One of the windows on Deacon's truck had been cracked as long as Rayna had known him. Their roadtrips were accompanied by a backing track of whistling wind, louder the faster they drove. Sometimes they whistled along, creating their own little winding tune that grew increasingly elaborate until one of them dissolved into laughter, followed a second later by the other. The crack was on Rayna's side, and when it rained, cold droplets squeezed their way through it and landed on her arm, snaking down her skin and making her shiver. She'd flick drops over at Deacon, chuckling at the momentary surprise on his face before he'd reach for her knee and lean over to her, swiping at her neck with his wet tongue in revenge.
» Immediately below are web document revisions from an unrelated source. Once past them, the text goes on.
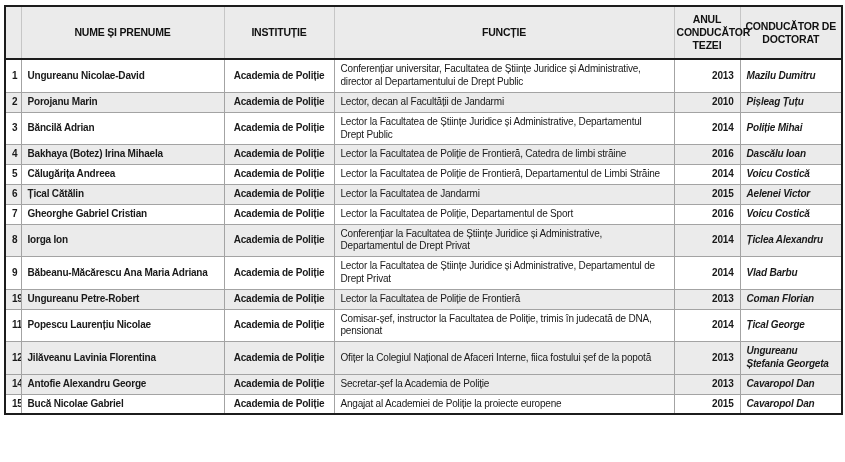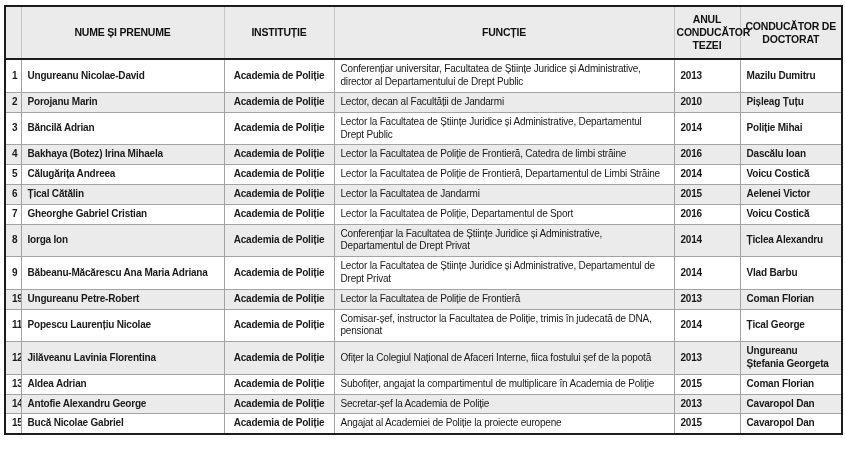"2013" td.c-year { text-align: left -> right }
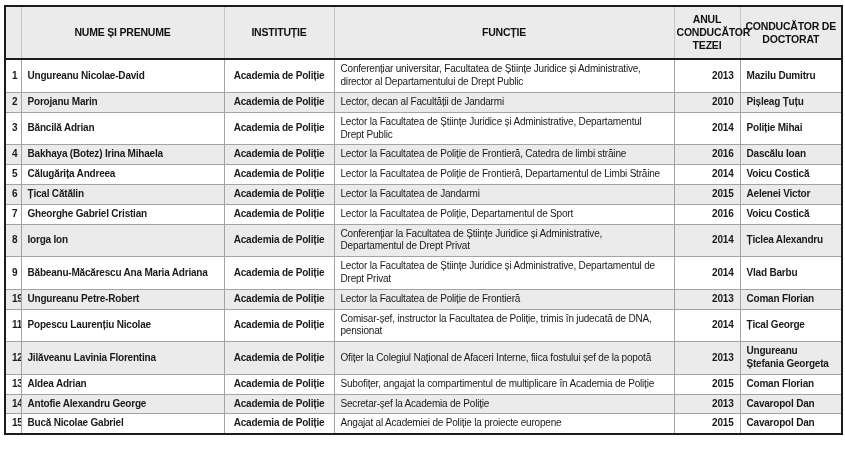"Mazilu Dumitru" td.c-advisor { font-style: none -> italic }
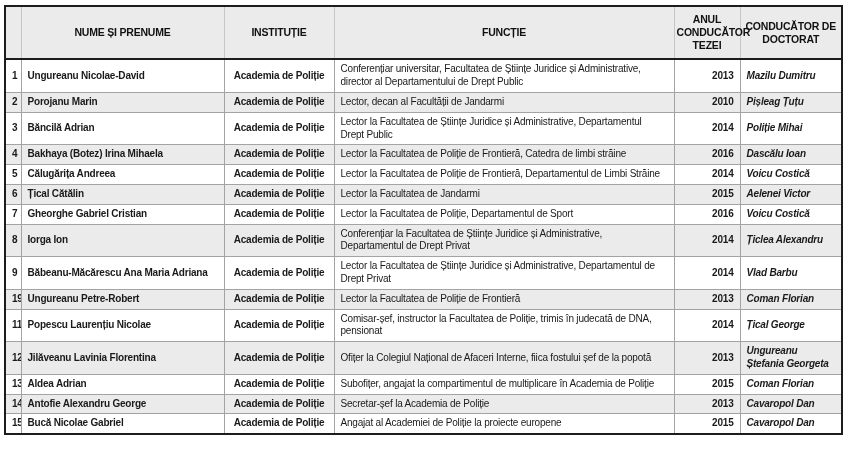"13" tr { html: <tr> <td>13</td> <td>Aldea Adrian</td> <td>Academia de Poliție</td> <td>Subofițer, angajat la compartimentul de multiplicare în Academia de Poliție</td> <td>2015</td> <td>Coman Florian</td> </tr> -> none }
Long straight roads at the edge of nowhere afforded a lot of playing. 'As long as you keep one hand on the wheel, you can do whatever you like with the other,' she'd tell him, and he found a lot of ways to take her up on it.
They'd been on one such long straight road for a couple of sweat-slicked hours, the vinyl of the front seat hot under Rayna's bare legs. Deacon had taken off his shoes and the peddles pressed into the soles of his feet, one arm propped out of the open window. They were headed to the ranch he'd grown up on, not so much out of choice as on request.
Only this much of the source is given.